Re: [GIT PULL] AlacrityVM guest drivers for 2.6.33

From: Gregory Haskins
Date: Mon Dec 21 2009 - 12:44:33 EST


On 12/21/09 12:20 PM, Anthony Liguori wrote:
> On 12/21/2009 10:46 AM, Gregory Haskins wrote:
>> The very best you can hope to achieve is 1:1 EOI per signal (though
>> today virtio-pci is even worse than that). As I indicated above, I can
>> eliminate more than 50% of even the EOIs in trivial examples, and even
>> more as we scale up the number of devices or the IO load (or both).
>>
>
> If optimizing EOI is the main technical advantage of vbus, then surely
> we could paravirtualize EOI access and get that benefit in KVM without
> introducing a whole new infrastructure, no?

No, because I never claimed optimizing EOI was the main/only advantage.
The feature set has all been covered in extensive detail in the lists,
however, so I will defer you to google for the archives for your reading
pleasure.

>
>>> This is a
>>> light weight exit today and will likely disappear entirely with newer
>>> hardware.
>>>
>> By that argument, this is all moot.
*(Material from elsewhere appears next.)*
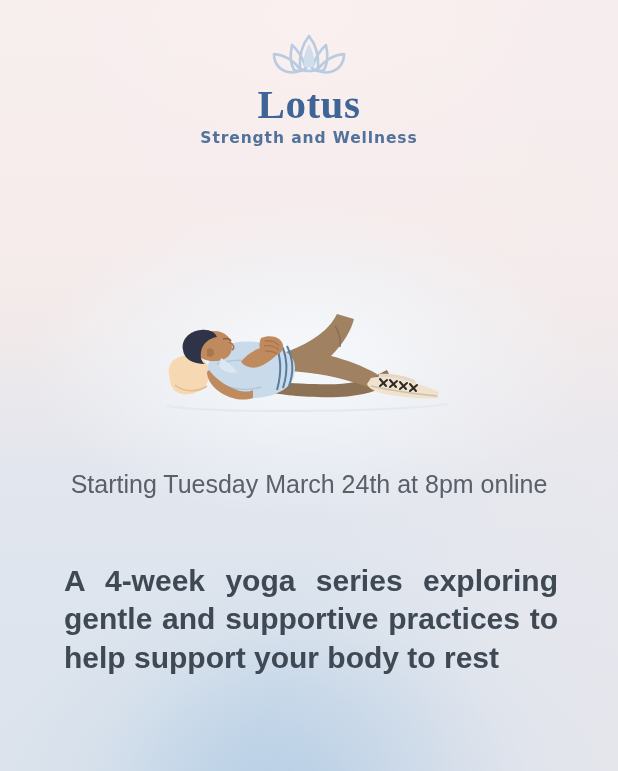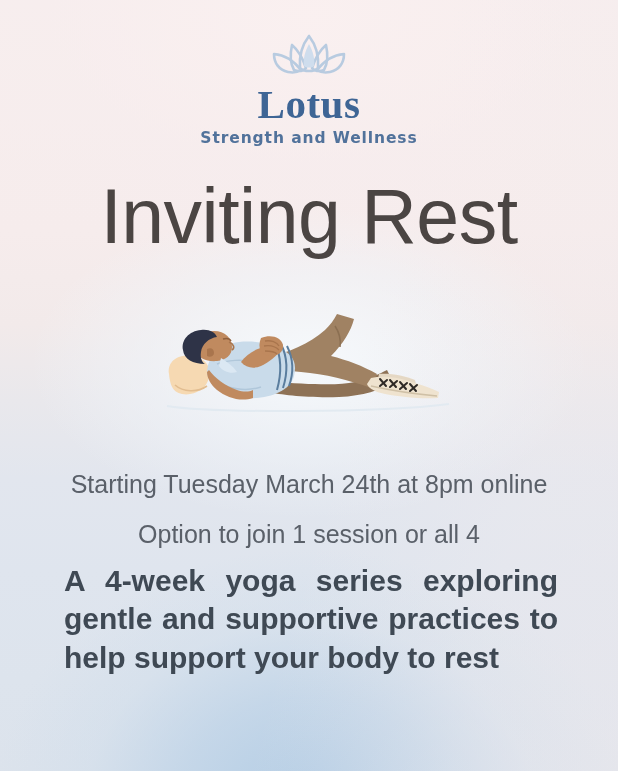"Inviting Rest" h1.headline { html: <h1>Inviting Rest</h1> -> none }
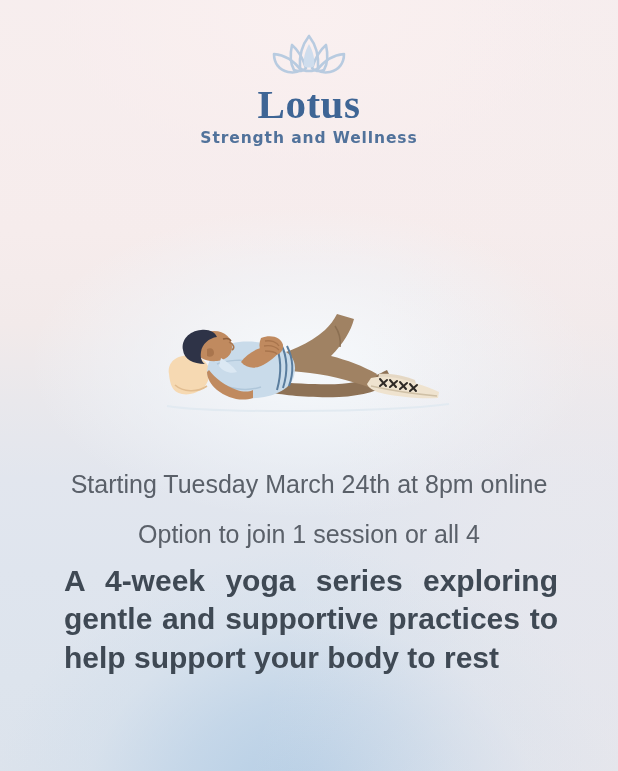"Option to join 1 session" div { html: <div>Option to join 1 session or all 4</div> -> none }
New hardware will likely obsolete
>> the need for venet or virtio-net anyway.
>
> Not at all.

Well, surely something like SR-IOV is moving in that direction, no?

> But let's focus on concrete data. For a given workload,
> how many exits do you see due to EOI?

Its of course highly workload dependent, and I've published these
details in the past, I believe. Off the top of my head, I recall that
virtio-pci tends to throw about 65k exits per second, vs about 32k/s for
venet on a 10GE box, but I don't recall what ratio of those exits are
EOI. To be perfectly honest, I don't care. I do not discriminate
against the exit type...I want to eliminate as many as possible,
regardless of the type. That's how you go fast and yet use less CPU.

> They should be relatively rare
> because obtaining good receive batching is pretty easy.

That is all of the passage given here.